Information:

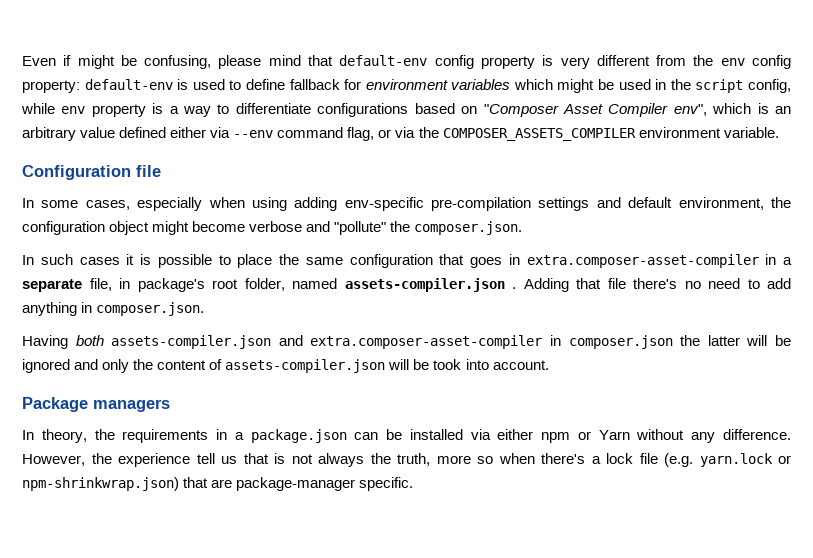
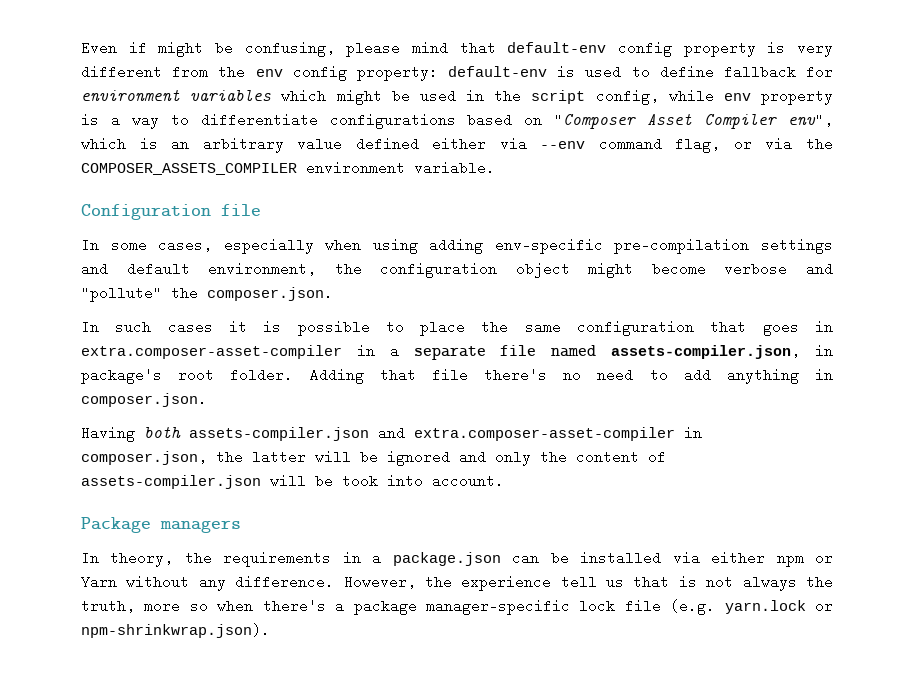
- In such cases it is possible to place the same configuration that goes in extra.composer-asset-compiler in a separate file, in package's root folder, named assets-compiler.json .
+ In such cases it is possible to place the same configuration that goes in extra.composer-asset-compiler in a separate file named assets-compiler.json, in package's root folder.
- Having both assets-compiler.json and extra.composer-asset-compiler in composer.json the latter will be ignored and only the content of assets-compiler.json will be took into account.
+ Having both assets-compiler.json and extra.composer-asset-compiler in composer.json, the latter will be ignored and only the content of assets-compiler.json will be took into account.
- However, the experience tell us that is not always the truth, more so when there's a lock file (e.g. yarn.lock or npm-shrinkwrap.json) that are package-manager specific.
+ However, the experience tell us that is not always the truth, more so when there's a package manager-specific lock file (e.g. yarn.lock or npm-shrinkwrap.json).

Try it: Could you please return each line of the material exactly, dropping the pictures?

Task answer:
- In such cases it is possible to place the same configuration that goes in extra.composer-asset-compiler in a separate file, in package's root folder, named assets-compiler.json .
+ In such cases it is possible to place the same configuration that goes in extra.composer-asset-compiler in a separate file named assets-compiler.json, in package's root folder.
- Having both assets-compiler.json and extra.composer-asset-compiler in composer.json the latter will be ignored and only the content of assets-compiler.json will be took into account.
+ Having both assets-compiler.json and extra.composer-asset-compiler in composer.json, the latter will be ignored and only the content of assets-compiler.json will be took into account.
- However, the experience tell us that is not always the truth, more so when there's a lock file (e.g. yarn.lock or npm-shrinkwrap.json) that are package-manager specific.
+ However, the experience tell us that is not always the truth, more so when there's a package manager-specific lock file (e.g. yarn.lock or npm-shrinkwrap.json).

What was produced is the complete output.